Pesquisas pelo mundo comprovam que equipes diversas são mais eficientes e produtivas. Contudo, ainda existem muitos gestores que não sabem identificar e incentivar várias facetas dos colaboradores de modo que elas tragam as vantagens da pluralidade no ambiente de trabalho. É preciso compreender que o liderado é um indivíduo com qualidades, limitações, desejos, enfim, diferenças que impactam diretamente no resultado que apresentam. Quando a liderança pratica o respeito e a liberdade, as diferenças são melhor assimiladas e os resultados positivos vêm mais organicamente, como explica Galvão, um entusiasta da diversidade corporativa: “Quando você é responsável pelo todo, começa a entender que existe diversos tipos de estilos, pensamentos e, cada vez mais, é importante dar aquele passo para trás antes de querer andar para frente. Daí, você começa a entender que esse tal de mundo diverso que a gente fala, nada mais é do que você conseguir respeitar o que cada um é e o que cada um pensa.”

Resultados escaláveis

O valor de uma equipe engajada, incentivada e entusiasmada já foi reconhecido por diversas empresas. Profissionais satisfeitos são mais produtivos e custam menos às organizações se considerarmos que eles, além de desempenharem melhor suas demandas, têm menos probabilidade de desenvolverem doenças laborais, como a Síndrome de Burnout, doença de fundo emocional resultante de trabalhos desgastantes que demandam muita competitividade e responsabilidade. De acordo com pesquisas e experiências práticas realizadas pelo Grupo Kronberg nos últimos 17 anos, um líder colaborativo e inclusivo gera maior cooperação, adaptabilidade à mudança, confiança, automotivação e execução ágil em sua organização quando comparado com chefes dissonantes. Vale ressaltar, também, que o clima organizacional tem um impacto de 57% no resultado financeiro da empresa.

      Pedro Englert, CEO da StartSe

Englert acredita que as empresas que conservarem o padrão de gestão antigo ou acelerarem a transformação da sua cultura organizacional nos moldes das novas exigências de mercado e da sociedade, “certamente viverão cada vez menos”. Ele comprova essa afirmação através dos rankings mundiais que demonstram o tempo médio de vida das grandes organizações reduzido drasticamente. “No passado, as empresas de grande porte ficavam, em média, 60 anos no topo. Agora, as maiores ficam cerca de 15 anos nessa posição”, explica acrescentando que “quem não entender que o cliente hoje é quem manda, que a gente precisa se desenvolver constantemente para entender o que ele precisa — e que para isso é necessário um time engajado — fatalmente vai estar fora do jogo nos próximos anos”. 

É impossível dizer com precisão qual será o futuro empresarial frente à nova Era Digital.
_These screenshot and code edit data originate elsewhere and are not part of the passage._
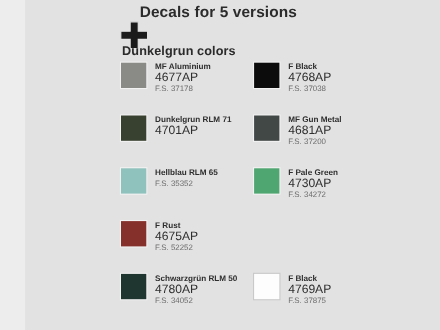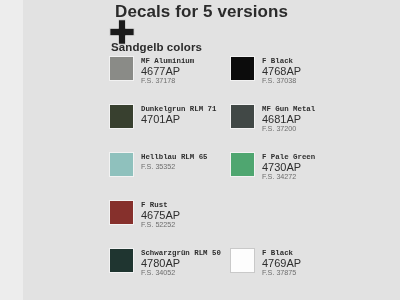"Decals for 5 versions" #decals-heading { font-size: 17px -> 14px; left: 92px -> 104px }
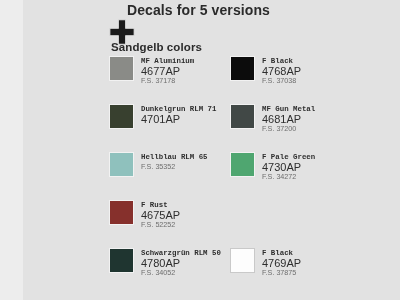"Sandgelb colors" div { text: Sandgelb -> Dunkelgrun }
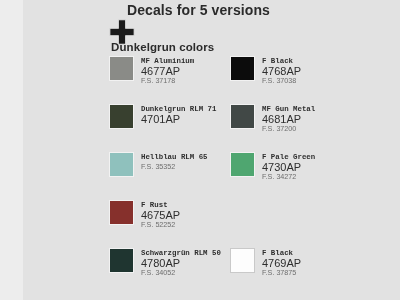"MF Aluminium" .color-name { font-family: Liberation Mono, monospace -> none }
Contudo, as fortes tendências de gestão que já se apresentam no ambiente corporativo ajudam a traçar diretrizes que levam luz aos que muito se questionam sobre qual caminho seguir nesse mundo de constante e aceleradas transformações. A você, gestor, cabe a decisão de aprender a surfar nessa onda ou de se manter “seguro” na marola, afinal, a extinção do papel do líder hierárquico e amedrontador é agora somente uma questão de tempo!